Paper long abstract:
This paper is based on a nuanced qualitative process, which sought to understand the sociology of everyday transnational fan identities in Zimbabwe. It explores European football fandoms through the lens of creolization and conviviality. In most contemporary African societies today, we have communities of highly committed European football fans. These communities seem to manifest most of the conventional characteristics of football fandom. Barring the fact that these fandoms are geographically set apart from the teams and players they support, the deep structure that informs their identifying with and support of European football teams seems to bear a significant sense of empathy with the teams they support, deep interest in the athletic performance of these teams and desire to acquire as much knowledge as possible about these teams. The paper explores the scope and impact of these fandoms in relation to how definition and practice of football fandom in contemporary times has been influenced by the global patterns of popular culture. It also shows that African fandoms of European football are not just overseas support of European football but also distinct communities that are constructed in and that also reflect their immediate socio-cultural contexts.
Paper short abstract:
This paper will question the usefulness of theoretical concepts to the understanding of human flows and the formation of we(s). However, it will attempt to explore alternative solutions the potential problem.
Paper long abstract:
This paper questions the usefulness of concepts to the understanding human flows and intersectional points. During my MA thesis, I attempted to use creolisation as a concept to illustrate how hybridity, fusion, creativity and innovation became embedded in the Lebanese culture and identity. This paper will explain why I abandoned the concept and opted instead for Roberto Unger's theory of False-necessity to illustrate the peculiarity of the Lebanese case.

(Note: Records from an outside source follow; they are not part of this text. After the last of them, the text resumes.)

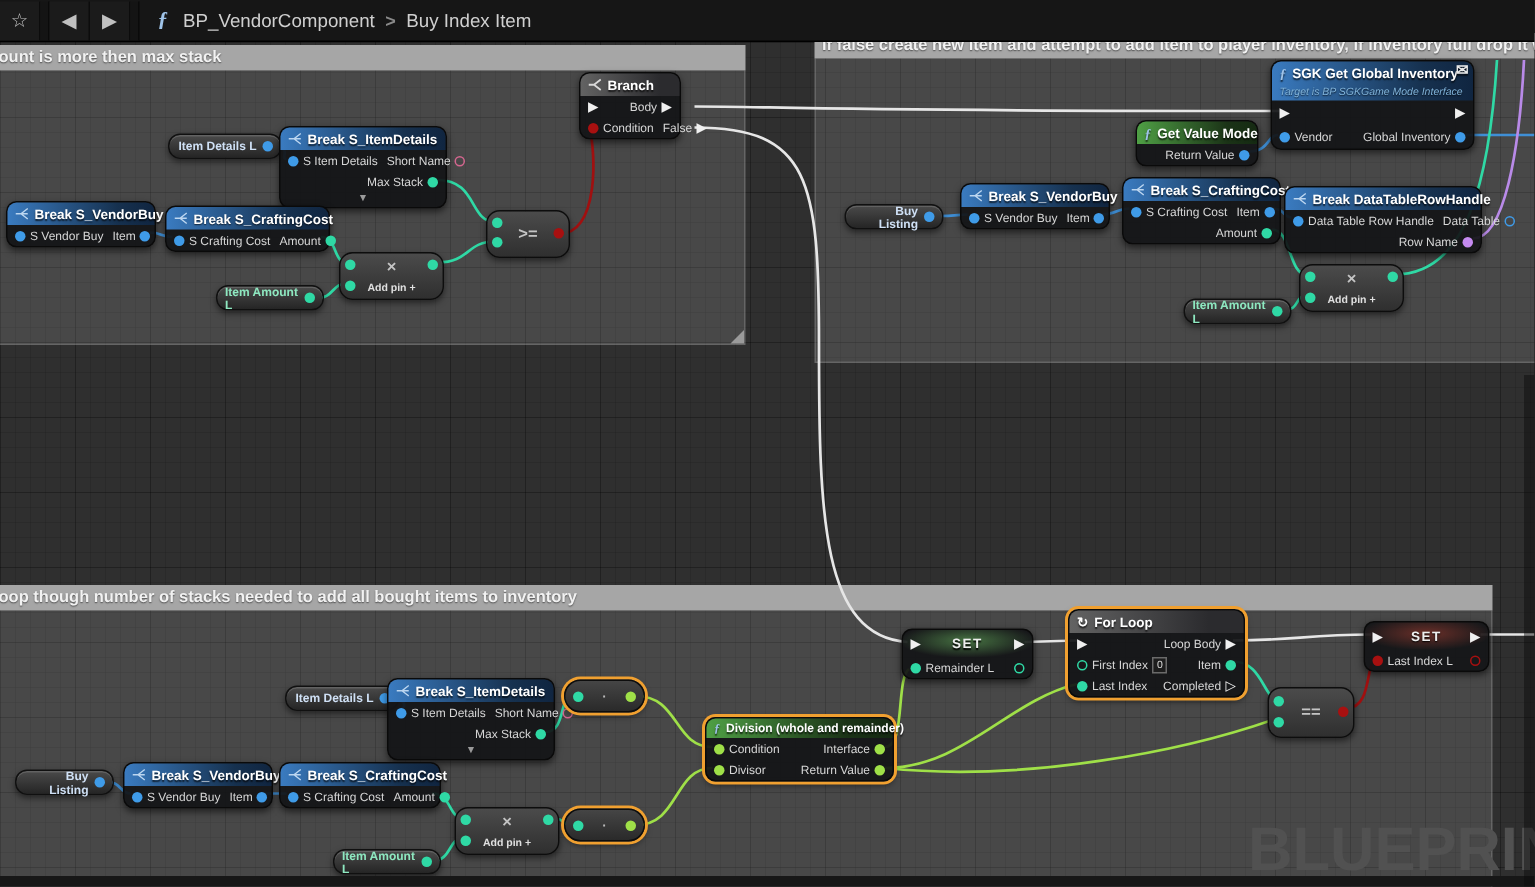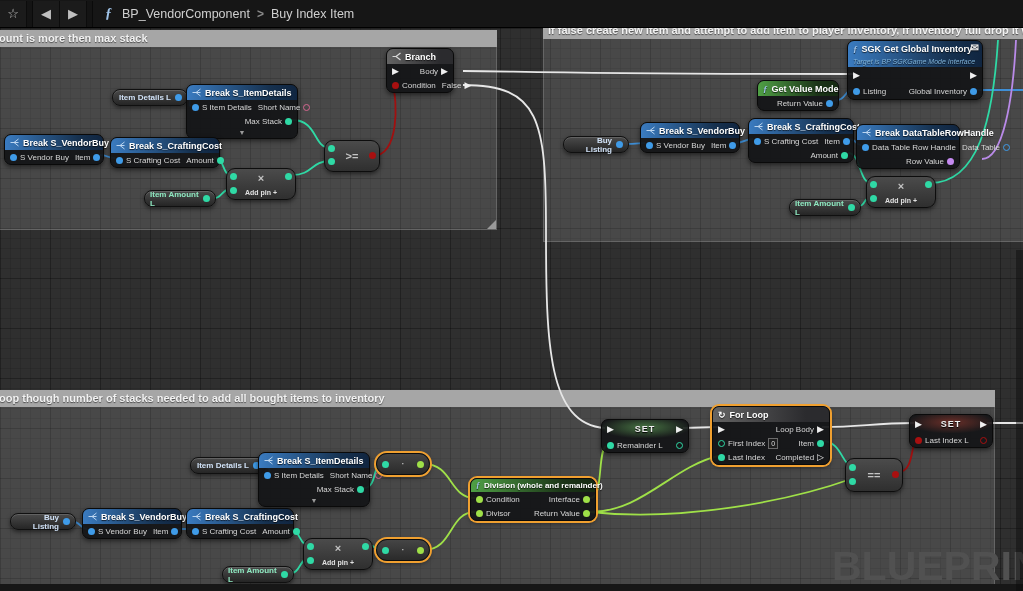"Listing" span { text: Listing -> Vendor }
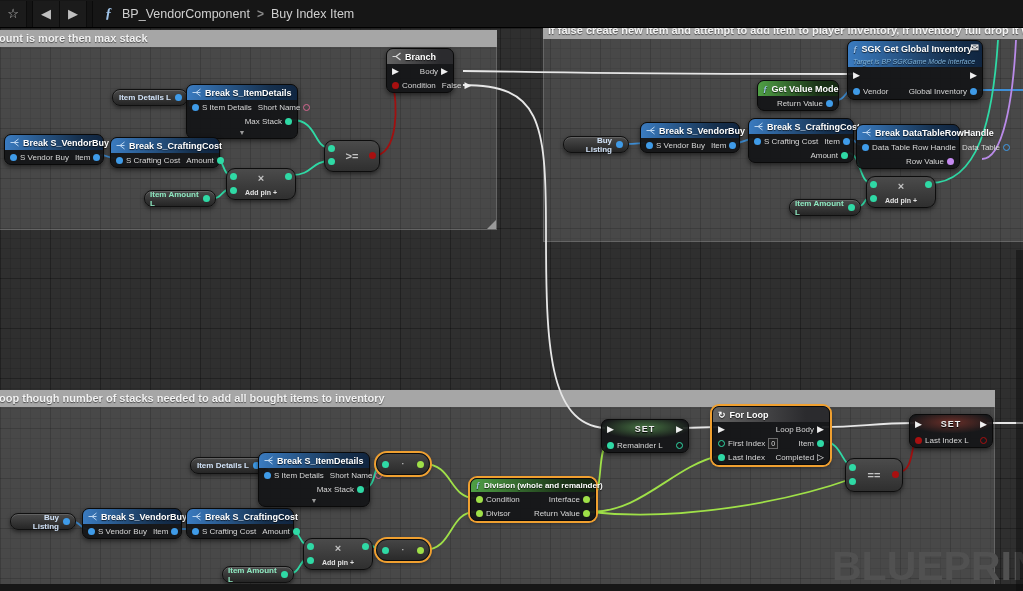"Break DataTableRowHandle" div.node { width: 104px -> 132px }
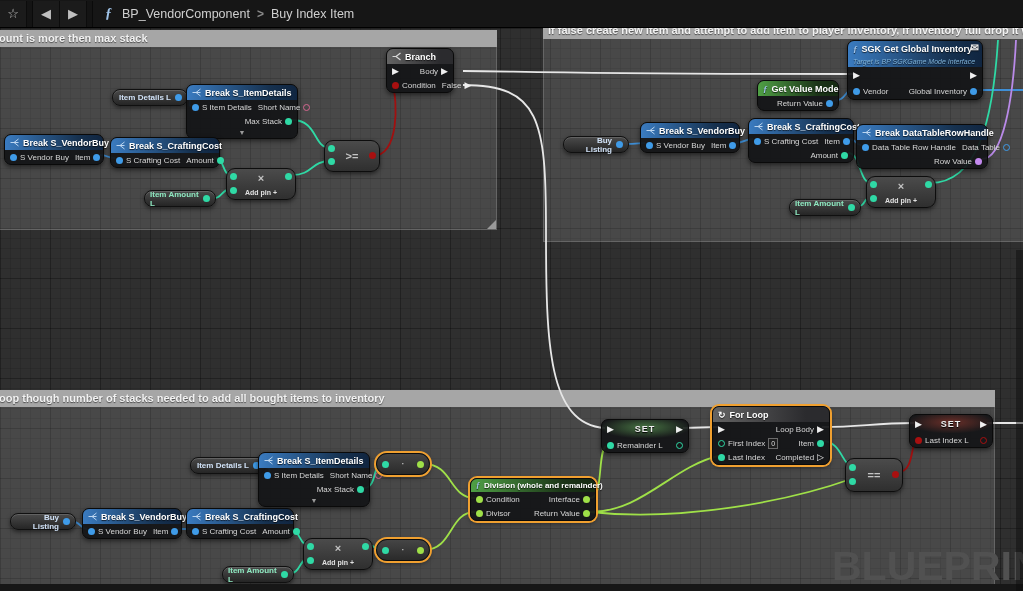"Row Value" span { text: Value -> Name }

Unlike structures, flows are fluid streams in perpetual motion; they converge, diverge but rarely solidify. Although, 'we(s)' are formed at the intersection of flows, intersectional points (crossroads; super-diverse cities) aren't in themselves static. Being made of moving particles makes them mutable points. Theoretical concepts, on other the hand, are abstract ideas bound by their definitions. No matter how encompassing is a concept; it remains a static lens through which we examine a phenomenon. So, when we convert a fluid phenomenon into a theoretical concept we are essentially restraining its motion, and transforming it into a static abstract object. Any future mutation that occurs after the conceptualisation of a movement would seem then disruptive, dramatic, or at best, confusing. Thus, concepts may not be the most adequate tools to the understanding of human movement and the configuration of "we(s)."
This paper will conclude with an attempt to find alternative ways of looking at human flows and mutable "we(s)."